The Fed was pleasantly surprised that 30-year fixed mortgage rates fell
by as much as three-quarters of a percentage point in anticipation of
their program. Homeowners rushed to refinance. Cheaper monthly payments
may bolster consumer spending, the most important component of U.S.
economic activity.

News of the Treasury plan spread quickly through the markets. Shares of
home builders rose. At Long & Foster, the Washington area's largest real
estate brokerage, top brass informed agents that they should gear up for
increased demand from potential buyers.

"This is going to be a short-term windfall that everybody needs to jump
on," said Dave Stevens, the firm's president and chief operating officer
and a former Freddie Mac official. The move by the Treasury certainly
would mean "interest rates will drop," he added.

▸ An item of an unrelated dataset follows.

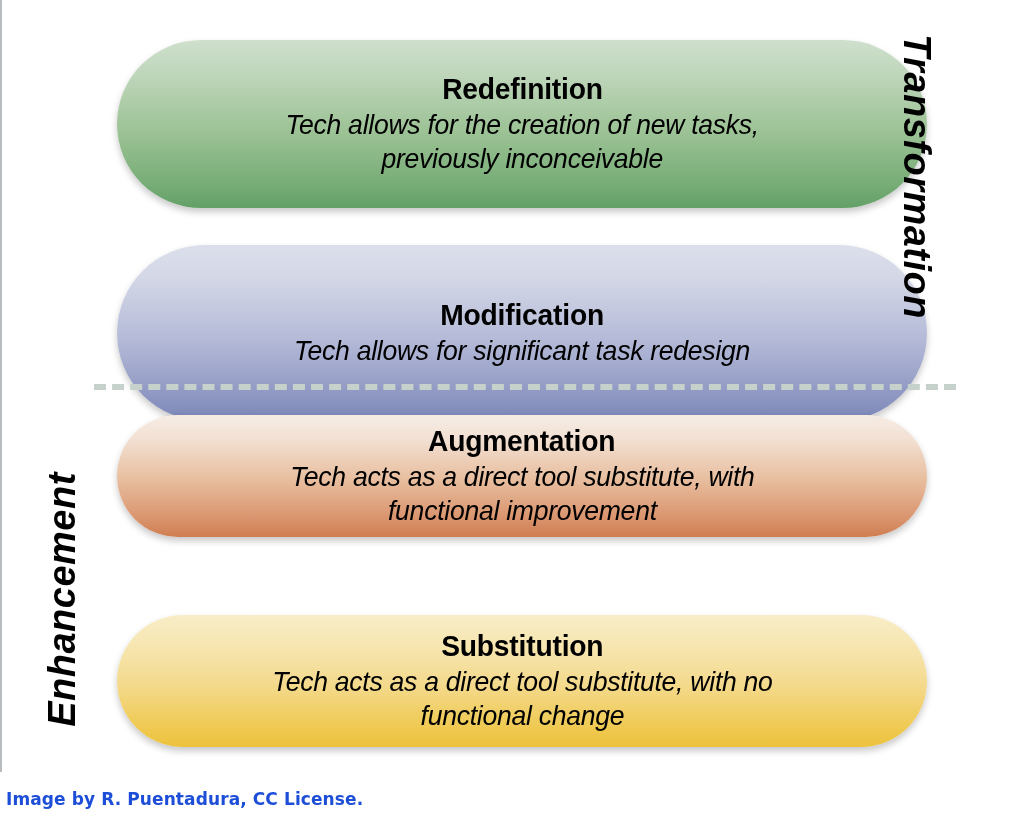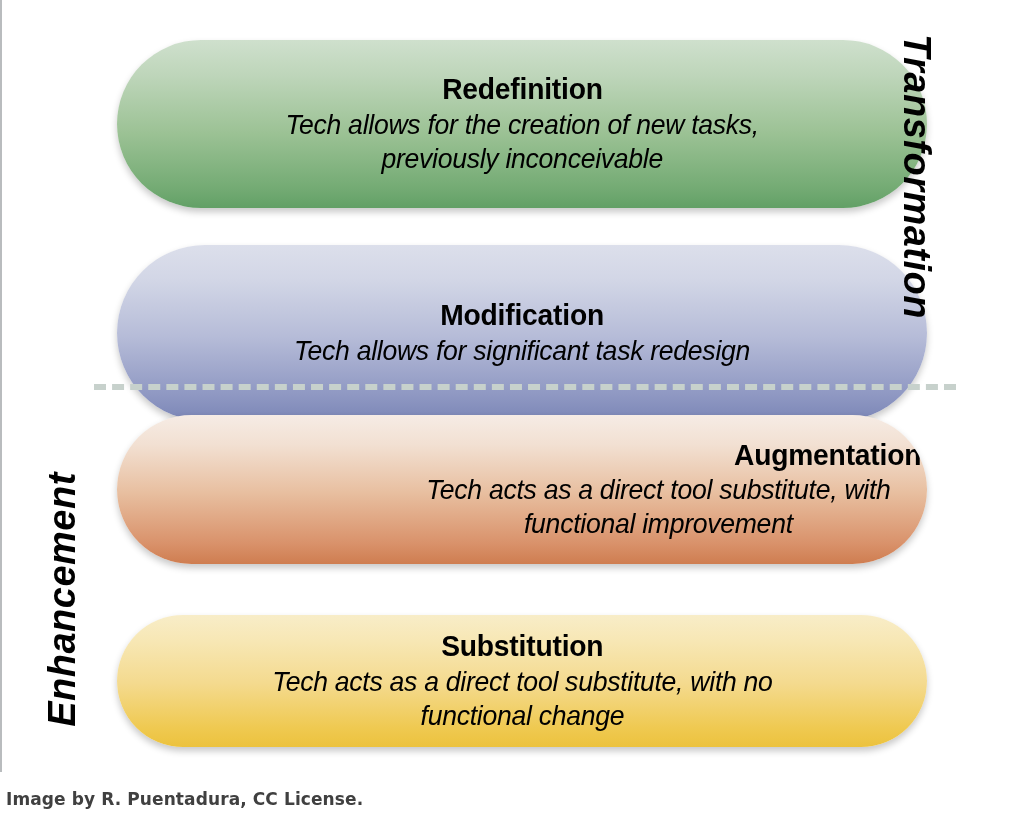"Augmentation" #bar-augmentation { align-items: flex-end -> none; height: 149px -> 122px }
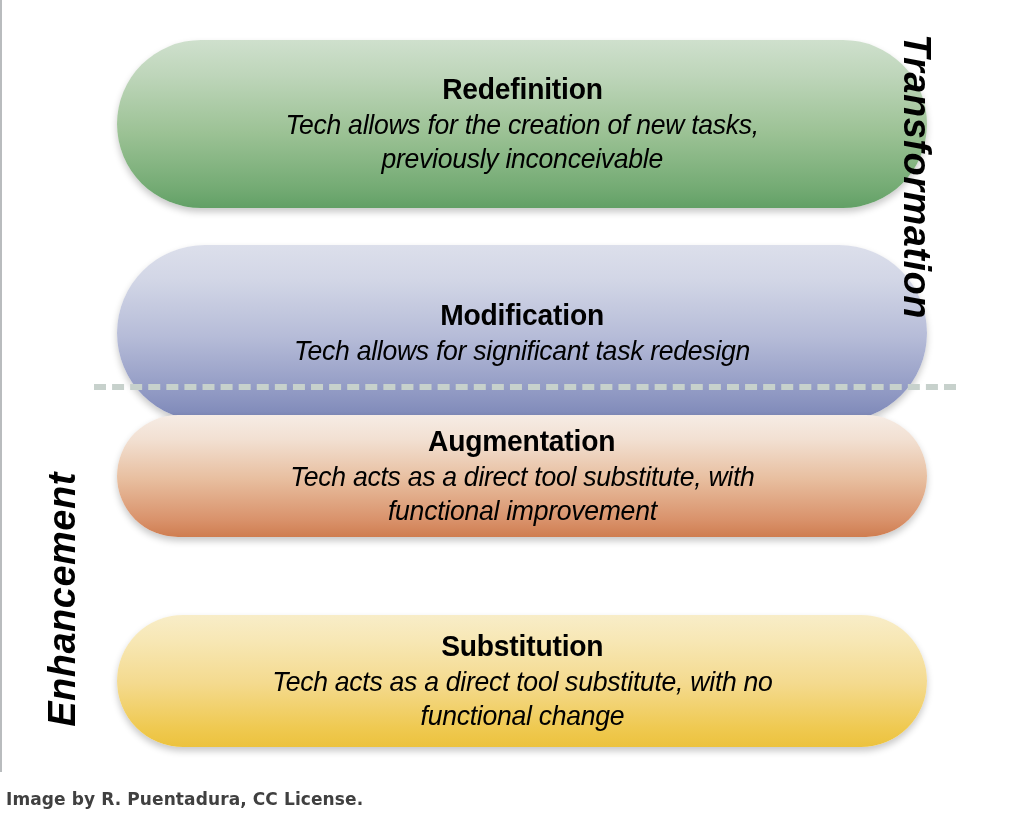"Image by R. Puentadura, CC" #caption { color: #404040 -> #1d4ed8 }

But it is unclear whether lower mortgage rates will spark home buying,
which is a weightier decision for ordinary people than refinancing a
loan.

There are also questions about how much the Treasury would spend to buy
down the mortgage rate. One industry source said another idea being
pushed by trade groups calls for the Treasury to spend $50 billion of
its $700 billion financial rescue package to reduce the fees, or points,
that home buyers pay when they want a lower rate for a mortgage.

Yesterday, the average rate on a 30-year fixed-rate mortgage increased
slightly to 5.75 percent yesterday, up from 5.54 the previous day, said
Keith Gumbinger, a vice president at research firm HSH Associates.

"What's not known is the timing of the purchasing of the mortgage-backed
securities and how quickly money will be pumped into the marketplace and
that matters as to how low the mortgage rates will go," Gumbinger said.